Saturday, July 9, 2016

The Day They Nuked Buffalo

On September 27th, 1952 downtown Buffalo, New York was incinerated in a nuclear blast.

No, you haven't jumped over to an alternate timeline.  The bombing was part of a civil defense awareness exercise.  As part of the effort the Buffalo News printed a special post-apocalypse edition.   Conjecturally, the bomb wiped out most of their staff and they were forced to use a still intact printing press in the suburbs.  As far as I know this is the only prop newspaper ever officially sanctioned by the US government.


Ironically, much of the destruction described in the story would actually take place years later. All those factories and industrial facilities would indeed disappear, but it would be foreign competition and not a nuclear fireball that claimed them.

I stumbled across the Buffalo exercise while researching a similar effort held in Utica, NY, just down the road from where I live.  It was the largest civil defense exercise in US history, using thousands of volunteers from a wide radius around the city to simulate a full blown nuclear attack and its aftermath.

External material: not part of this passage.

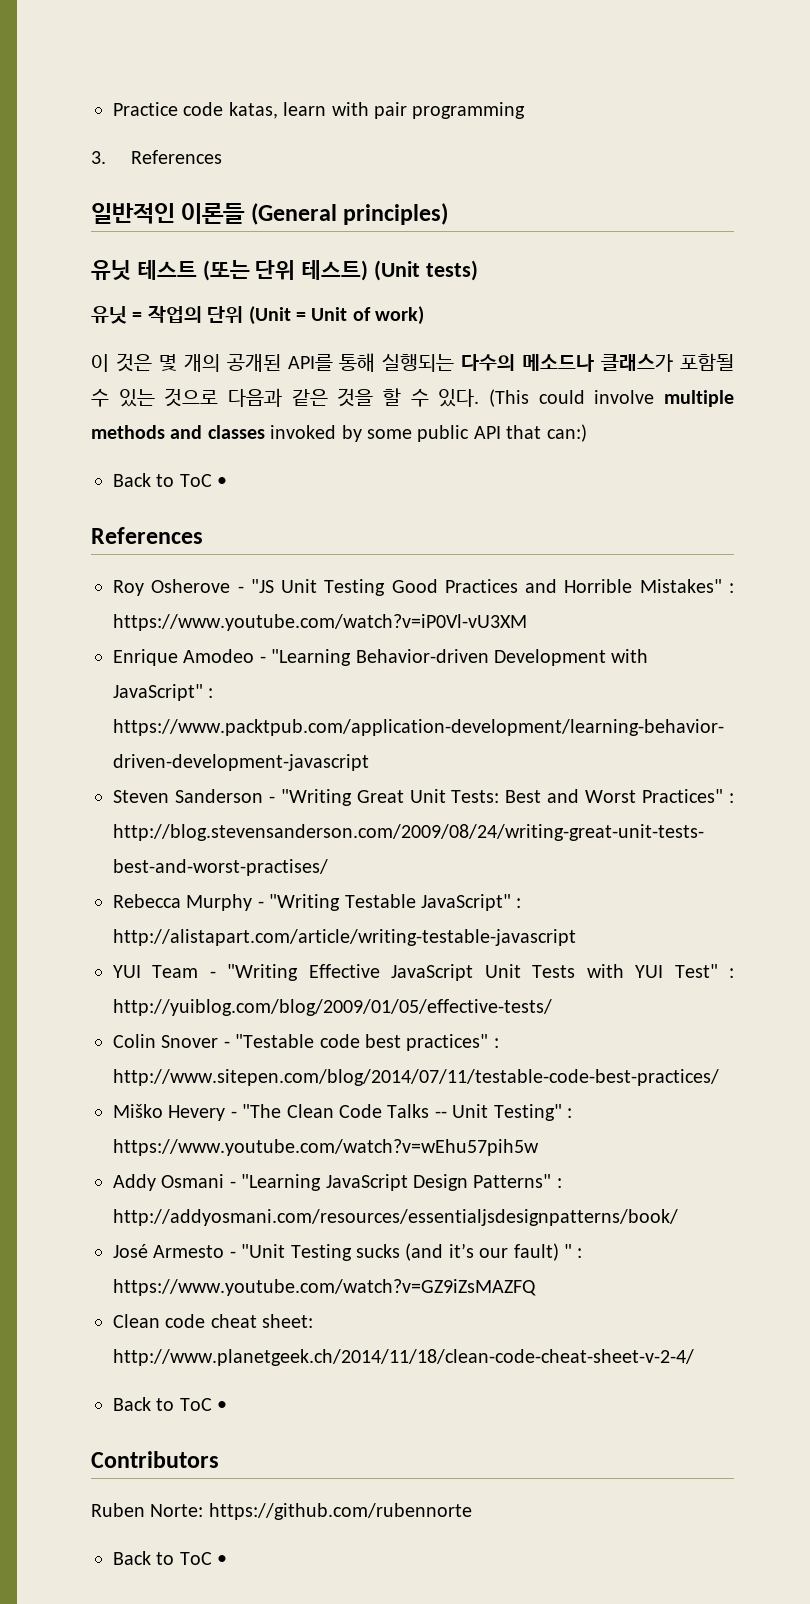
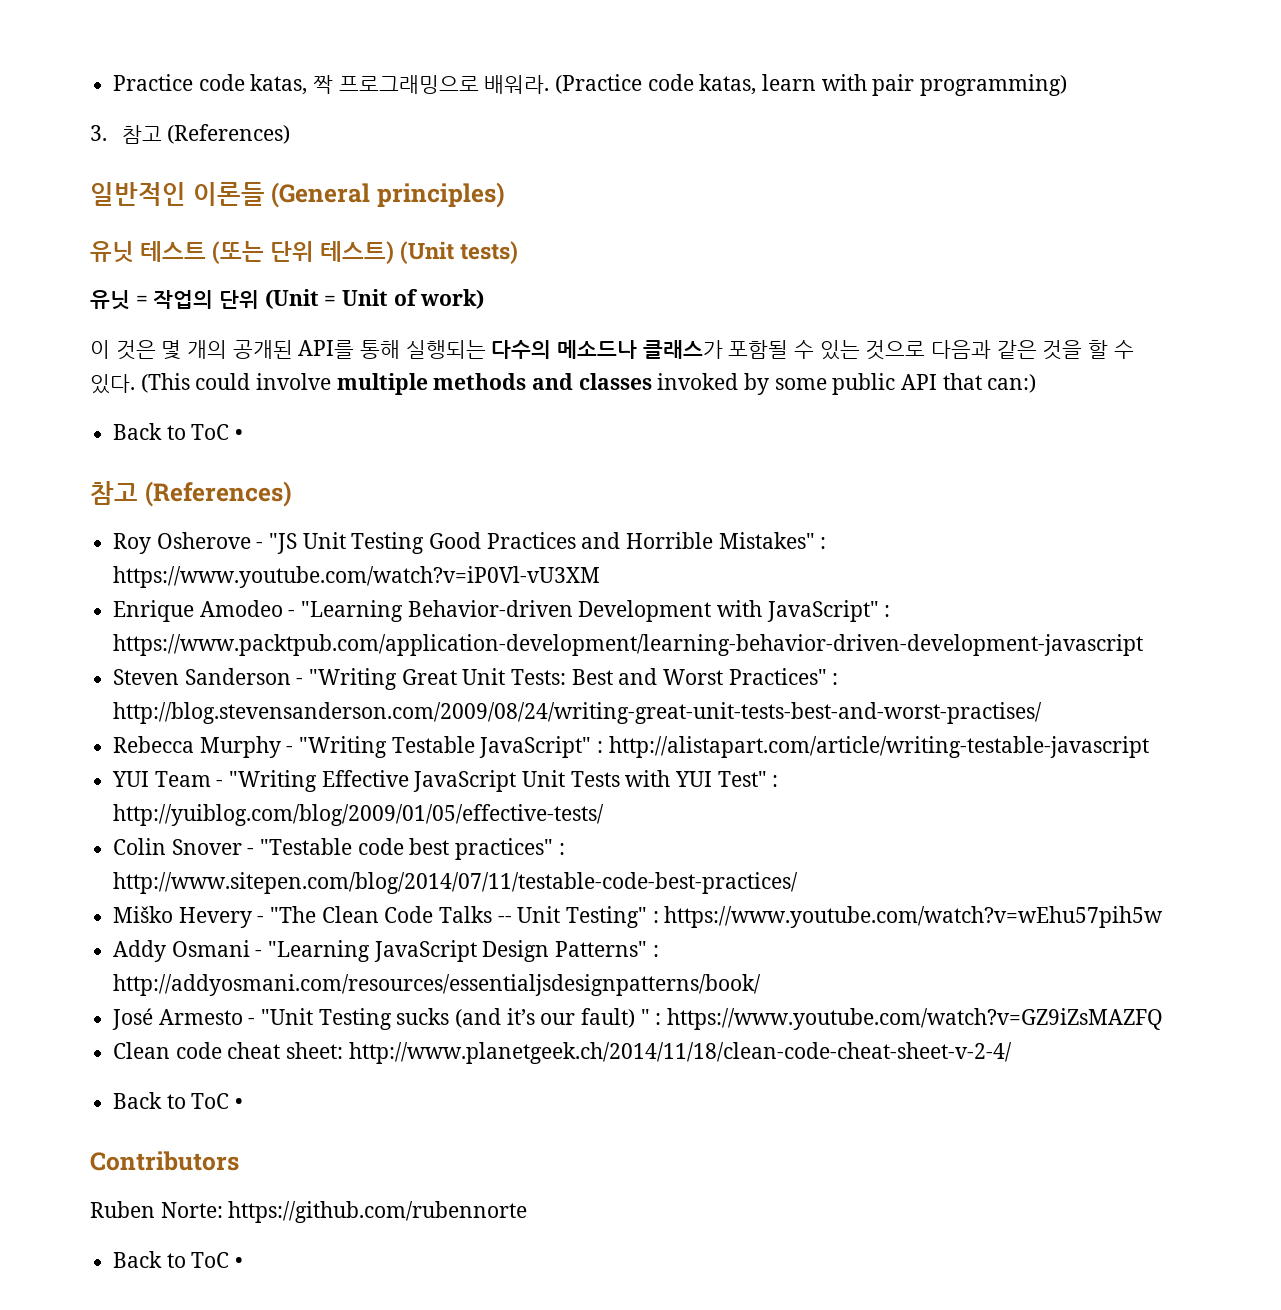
(278, 110) none -> [313,74,757,95] 짝 프로그래밍으로 배워라. (Practice code katas,
[412,102,526,119] programming -> [920,74,1068,96] programming)
[130,150,222,164] References -> [121,124,291,144] 참고 (References)
[91,527,203,544] References -> [90,481,292,507] 참고 (References)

The area in the newsreel where white suited teams are checking for radioactive contamination was, until recently, one of the most contaminated industrial sites in the entire nation.  The soil was so saturated with coal gas waste that it would puddle up in your footprints if you walked across the grass. 

2 comments:

CoastConFan said...

I’m glad they marked the newspaper to show it was part of an exercise. We know how some people went wild with Orson Welles War of the Worlds, Halloween broadcast of 30 October 1938 if they tuned in partway through the broadcast. When we had exercises in the military, announcements over the base-wide PA system were always prefaced as an exercise and again at the end of the announcement. Printed documents used in scenarios were also marked as exercise. Everybody was always careful to let people know it was exercise only to avoid panic, but still hearing the alarm sirens go off for (exercise) attack eminent or (exercise) attack in progress were still chilling, especially in the Cold War era. What brings this back was being on a local AFB last week when an exercise kicked off and the alarms went off for attack in progress, e.g. (exercise) Code Black. Yeah I know it was an exercise and was long retired, but for a microsecond, I glanced over for my gas mask.

As for pollution disasters such Propnomicon mentioned, people of a certain age can remember Love Canal of Niagara Falls, NY debacle of the 1970s. In a sense, it was contamination as bad as one from persistent fallout from an atomic weapon and many of the post evacuation photos and films of the area look like a 1960s nuke zone movie.

Download the original Orson Welles WotW 1938 broadcast https://archive.org/details/OrsonWellesMrBruns

An interesting article debunking some of the period hysteria hype (mostly created by the print media), nonetheless RPGs and LARPs use similar prop techniques with audio and physical props to support and suspend disbelief in games http://www.slate.com/articles/arts/history/2013/10/orson_welles_war_of_the_worlds_panic_myth_the_infamous_radio_broadcast_did.html

A view of the broadcast from a concern over censorship issues (thank heaven we don’t have that now) http://cbldf.org/2012/10/a-history-of-censorship-halloween-edition-my-ears-could-hear-the-war-but-the-censors-wouldnt-let-me-read-it/

Anonymous said...

As 'destructive' as this event was, it's not nearly as bad as The Cockroach That Ate Cincinnati.